The information on this page applies only to SAP2000 and CSiBridge versions 18.0.1 and prior, and to ETABS versions 15.2.1 and prior.
The following enhancement has been implemented for SAP2000 and CSiBridge v18.1.0, and for ETABS v16.0.0:
The behavior of fiber PMM hinges has been enhanced to remove double-counting of the elastic flexibility in frame members. The elastic flexibility of the frame section now will be set to zero for a tributary length of the member equal to the hinge length of the fiber hinge, so that all elastic flexibility over that length is represented only by the fibers in the hinge. For bending behavior this works best when the hinge is located at the center of its tributary hinge length (axial behavior is not affected significantly by location). The tributary hinge lengths will be shifted as necessary so that they do not overlap the ends of the member or end offsets, and so that they do not overlap each other in the case of multiple hinges. In some cases this may mean that the hinge is not centered in the tributary hinge length, particularly for hinges at the ends of the member. In this latter case better results will be obtained if the hinges are located a half hinge length from the end. For hinge lengths that exceed the length of the element, adjacent elements will not be adjusted and some double counting of elastic flexibility will remain in the model due to the adjacent elements. For this reason it is not recommended to use object or element discretizations that are smaller than the hinge lengths. When frame hinge overwrites are assigned to automatically subdivide at hinge locations, this discretization will now be limited at fiber hinges to be no smaller than the hinge length, provided that no other specified discretization is applied near the hinge. Overall this enhancement will tend to affect the results for all models that use fiber hinges when compared with previous versions of the software, although the effect will be limited in most models where the hinges do not dominate the model. Affected models will tend to be stiffer. Only fiber PMM hinges are affected by this enhancement. For ETABS, hinges modeled using link elements are not affected as there was (and still is) no double-counting of elastic flexibility in this case.
Is it possible to implement fiber hinges without introducing softening?
Extended Question: Fiber hinges seem to introduce artificial flexibility to the model, though hinges are a plastic mechanism which should not influence elastic behavior. Is it possible to implement fiber hinges without introducing softening?
Answer: This softening behavior may be attributed to calculation of the fiber-hinge response curve, which proceeds directly from the axial response of individual section fibers. During linear response, fiber elasticity is added to element elasticity, causing softening. To avoid elastic softening, users should divide frame members at hinge locations such that a smaller segment is positioned along the hinge length. A large area property modifier should then be assigned to small sections, using the Assign > Frame > Property Modifiers menu.

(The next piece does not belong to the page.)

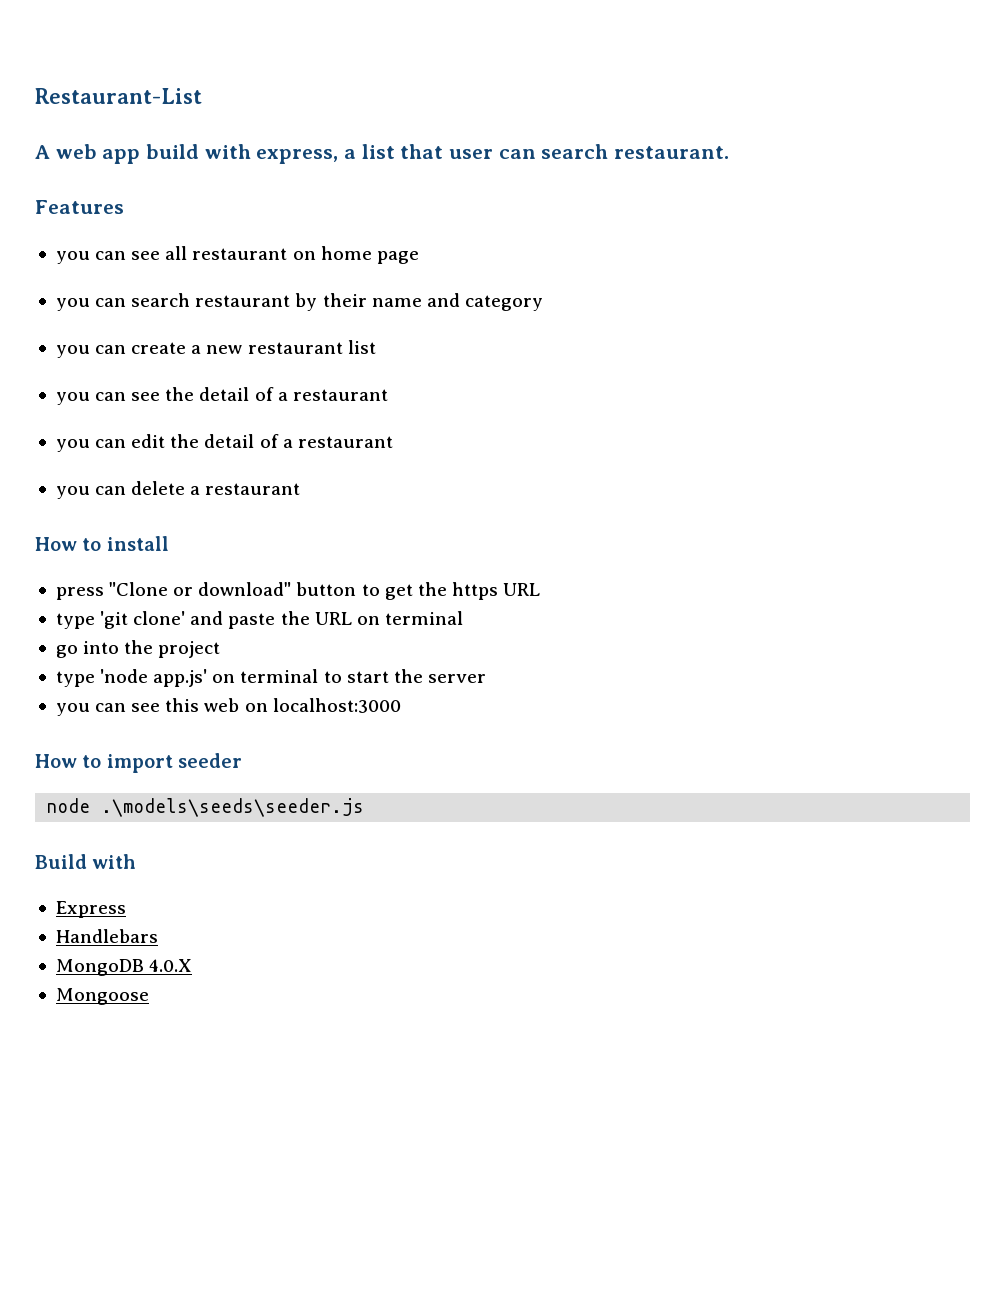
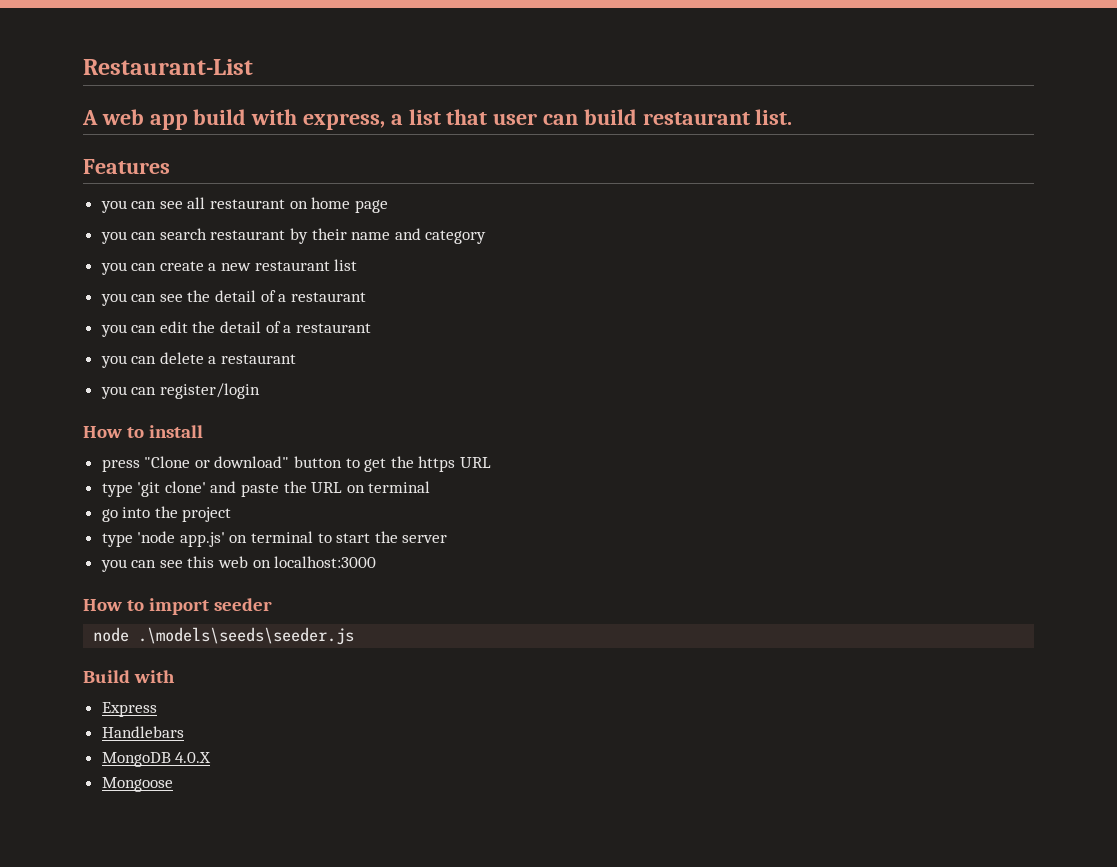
[541,144,730,159] search restaurant. -> [583,109,793,125] build restaurant list.
(301, 489) none -> [100,383,260,399] // you can register/login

Below is a detailed description of how the program determines the flexibility of the element with hinge:
The issue here is that the flexibility of the fiber hinge is added to the elastic flexibility of the frame member containing the hinge. It may be better viewed as the modulus of elasticity being modified rather than the moment of inertia. Over the length of the hinge, the effective modulus Eeff can be computed from 1/Eeff = 1/Ef + 1/Eh, where Ef is the modulus of the frame element, and Eh is the modulus of the hinge. For a fully-steel hinge at zero stress, Eh = Ef, so that Eeff = Ef/2 = Eh/2. For reinforced concrete, the averaged value of Eh may be different from Ef.
By setting the axial and bending section property modifiers to a large value over the length of the hinge, The Ef becomes very large and Eff = Eh, or nearly so. This is the recommended approach.
The value of Eh used for modal analysis, or any linear analysis, depends upon whether the linear load case starts from zero initial conditions or uses the stiffness from a previous nonlinear case. From zero, the initial elastic stiffness of each fiber is used. If the fiber has different initial tension and compression stiffness, such as for concrete, the average stiffness is used. From a previous nonlinear load case, the actual stiffness E of each fiber at the end of the load case is used. The approach most often appropriate is to run a nonlinear gravity load case and use the stiffness at the end of that load case to compute the modes.